Wenderby shrugged his shoulders.

"The Cabinet," he said, "will be happier as they are."

"You say that bitterly."

"It\'s bitter truth," he answered. "I\'m in the wrong set."

There was a short silence, and Lady Mary found it intolerable.

"Have you come just to grumble and go?" she inquired at last.

Wenderby paused a moment, as if looking for a way to open his mind; then he said abruptly:

"I\'m going to rat."

"To leave the Cabinet?" Lady Mary exclaimed. She was now sincerely astonished.

"Perhaps," said Wenderby, looking at her [Pg 231]intently. "It\'s in my mind. Politics are going to be very violent during these next years. All my friends are with the Opposition. My position will be dreary and difficult."

Lady Mary began to see his drift, and was dismayed at the sudden sinking of her spirit.

"Why do you tell me this?" she asked.

"I want you to help me," said Wenderby, and again he looked at her.

"How can that be?" she protested, avoiding his eyes.

"I\'m not yet sure what I ought to do. I shall be giving up a great deal in leaving the Cabinet. I\'m the youngest minister with a platform following. In a few years I should be leading the Party."

"What would become of your principles?" Lady Mary objected.

"They would suffer," he curtly replied. "But I should do my best for them.
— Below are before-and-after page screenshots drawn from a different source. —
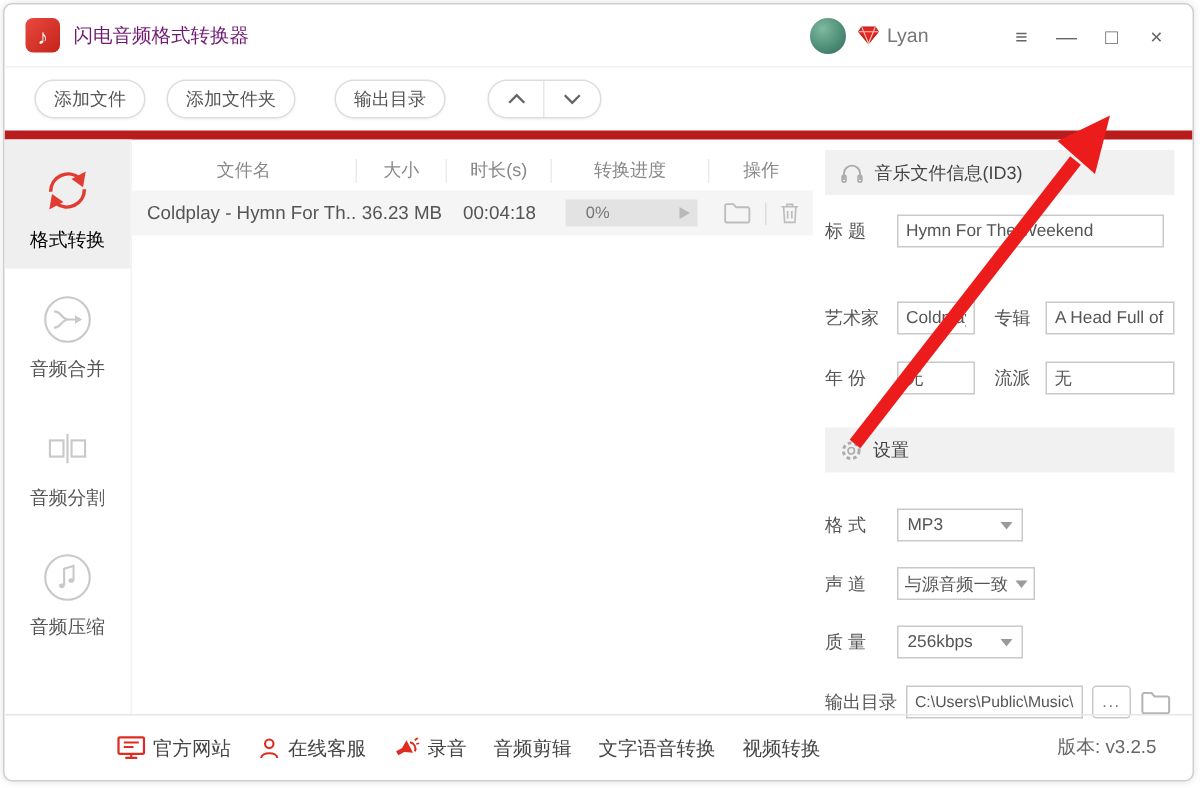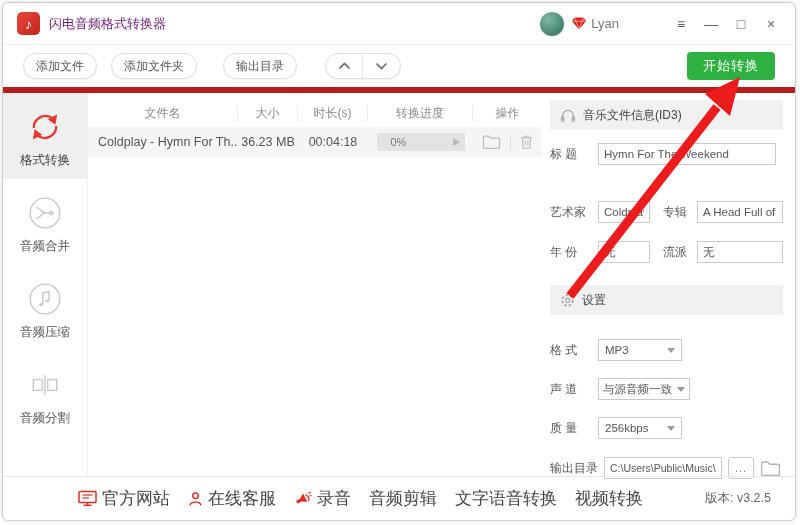"开始转换" button.start-btn { html: <button>开始转换</button> -> none }
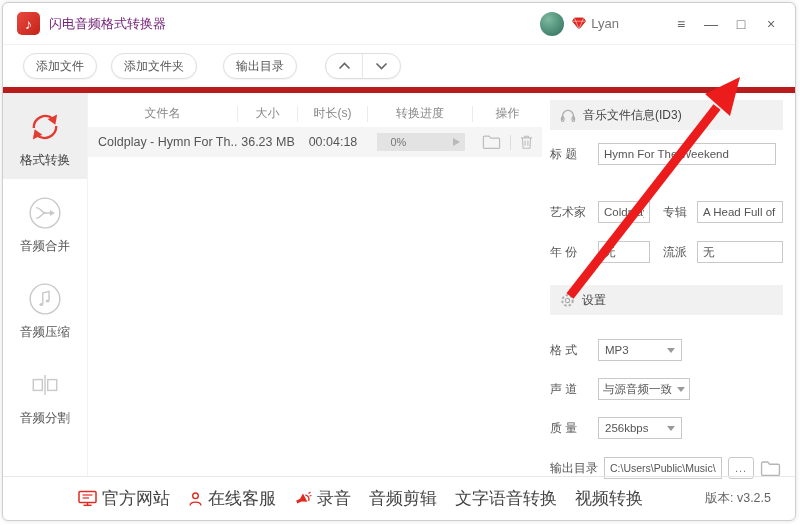"格式转换" .side-item.active .lbl { color: #404040 -> #000000 }
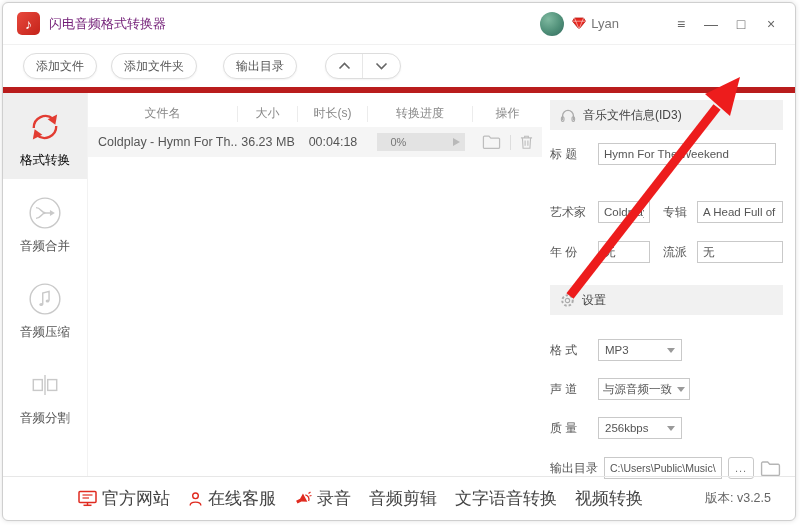"音频压缩" div.side-item { order: before "音频分割" -> after "音频分割" }
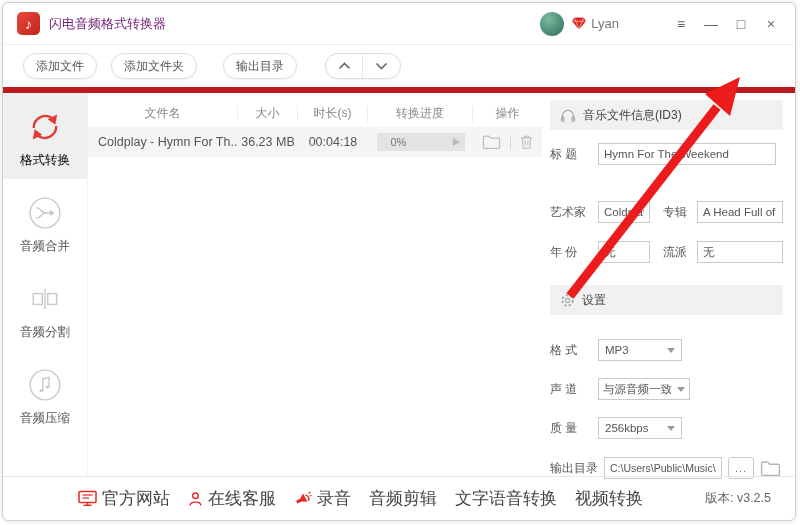"官方网站" .f-link { font-size: 17px -> 13px }
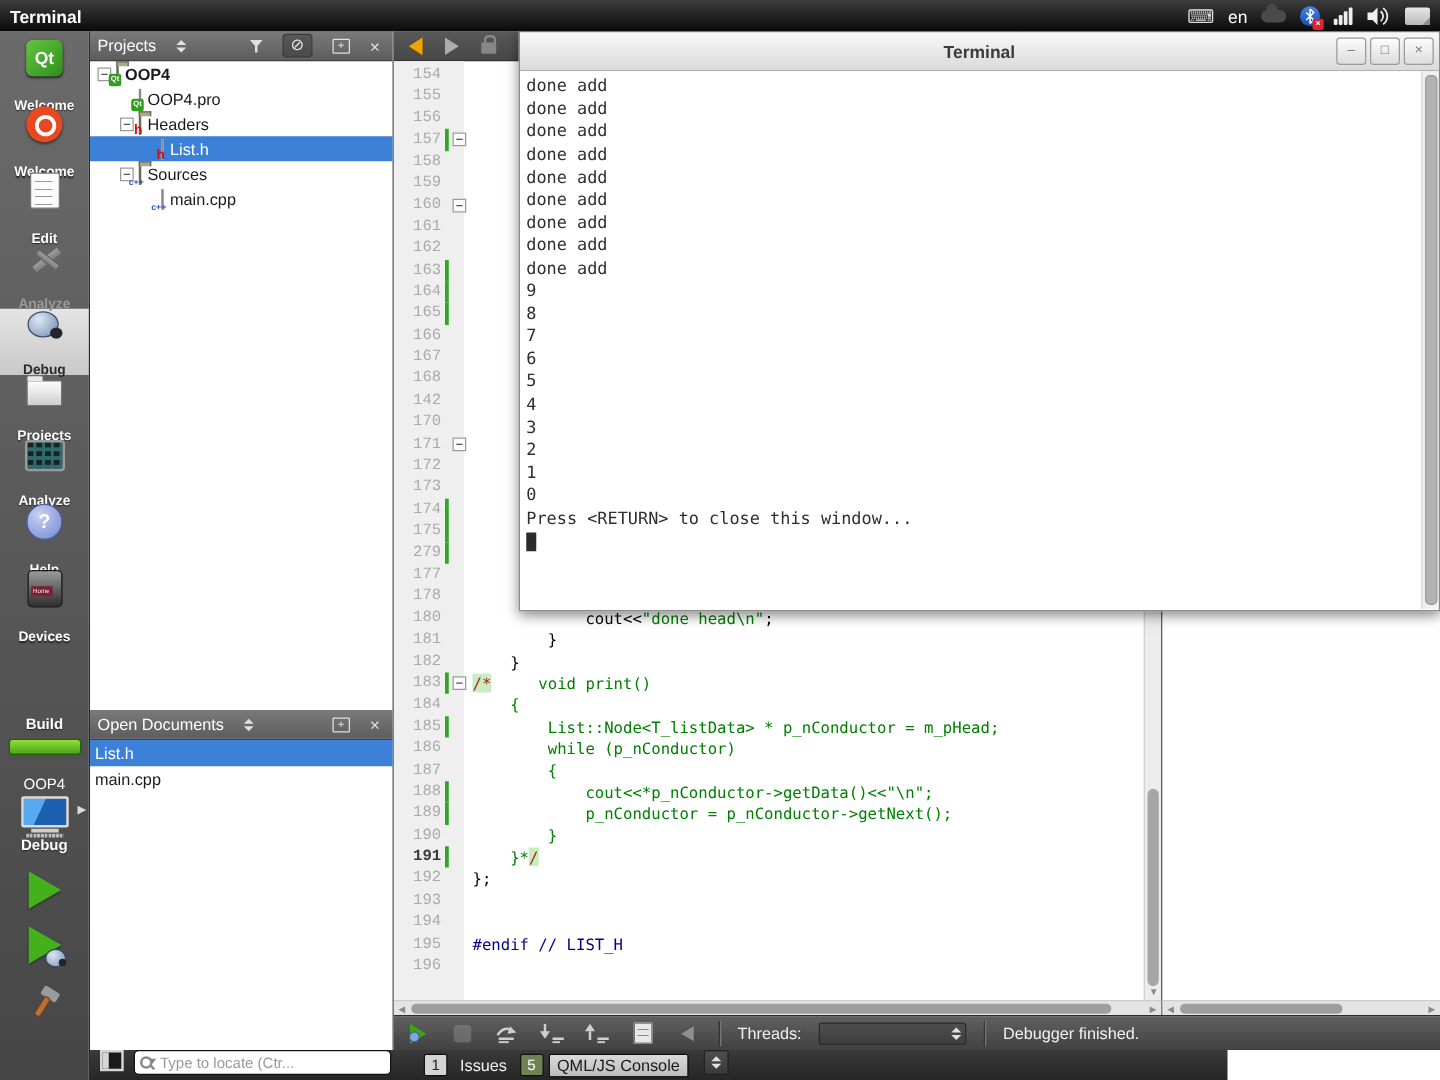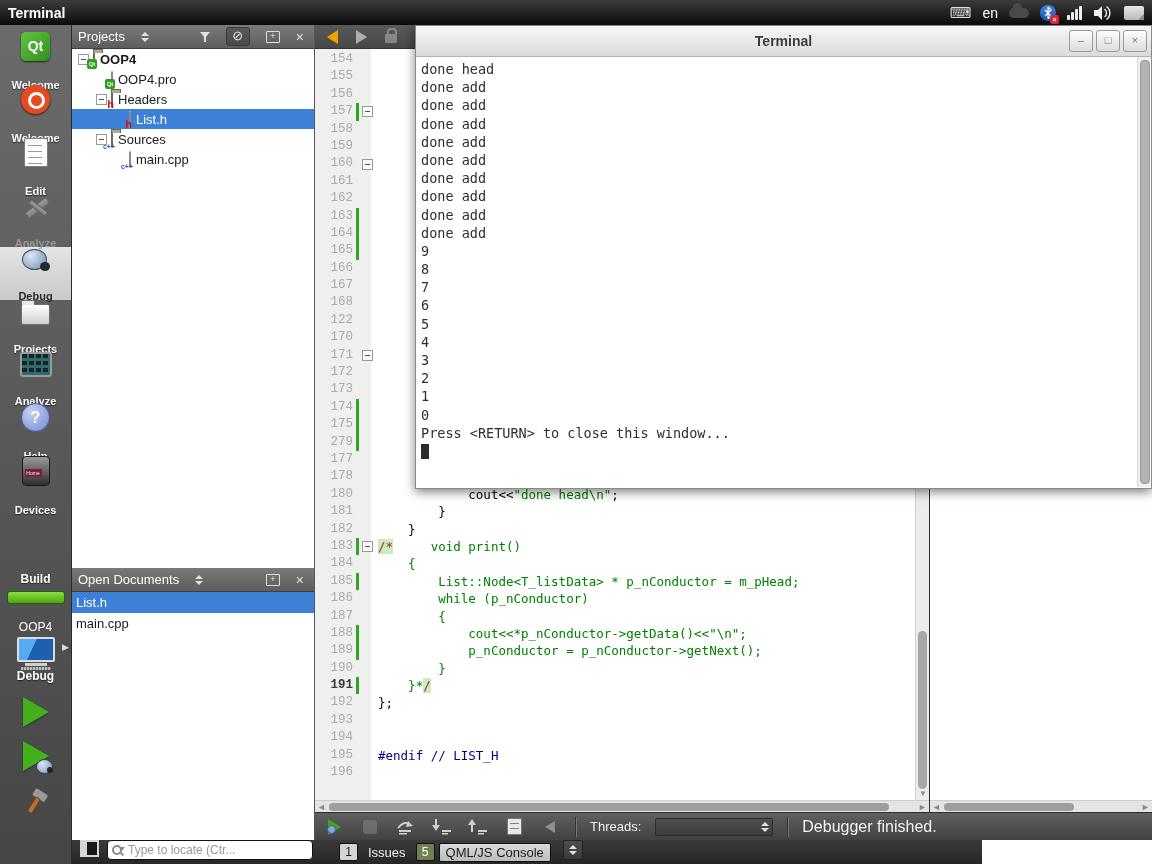"done head" div.tline { html: <div>done head</div> -> none }
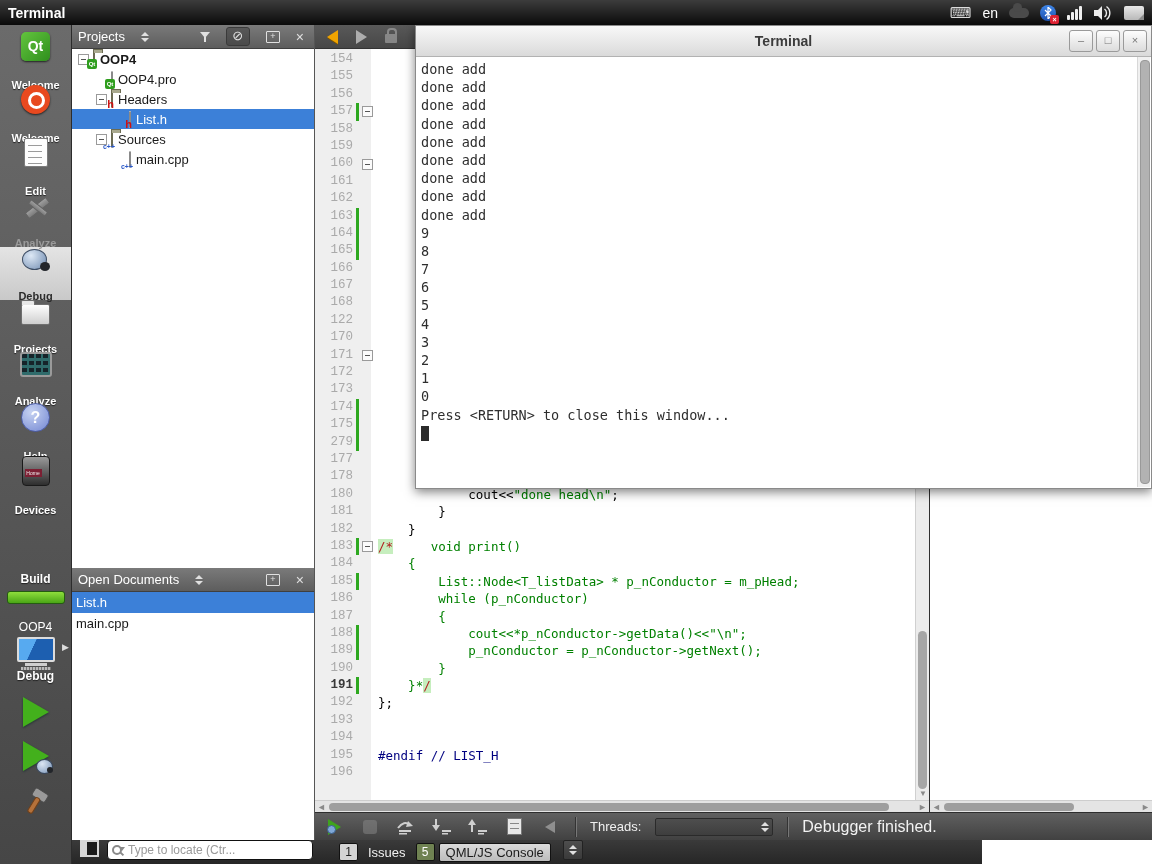"122" span.lnum { text: 122 -> 142 }
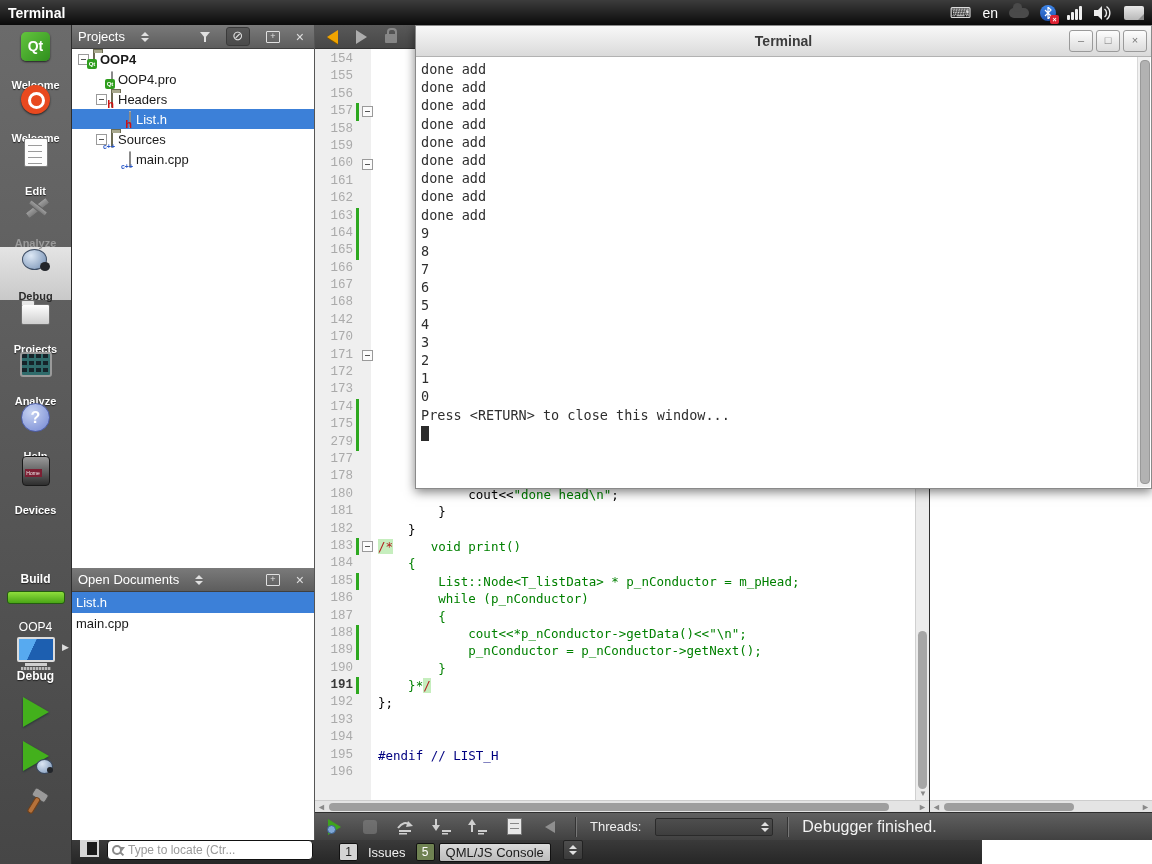"Debugger finished." .dbg-status { font-size: 16px -> 13px }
At any rate, I should do less harm than any other conceivable head of a Liberal Cabinet."

"You would be a fraud," she flashed.

"Not without justification," he coolly answered.

"Sophistry."

"Not at all. Making the best of a bad business."

Again there was silence. Wenderby found it difficult to come to the point. It was again Lady Mary who spoke.

"Have you come to me for advice?" she asked.

[Pg 232]

"Partly that."

"Then I advise you to follow your conscience," she said decisively.

"That is just the difficulty," he pleaded. "My conscience is vague."

"It tells you to come over."

Wenderby smiled. "Naturally you say that. My desertion now would shake the Government. Perhaps we might even pull them down. There\'s a chance."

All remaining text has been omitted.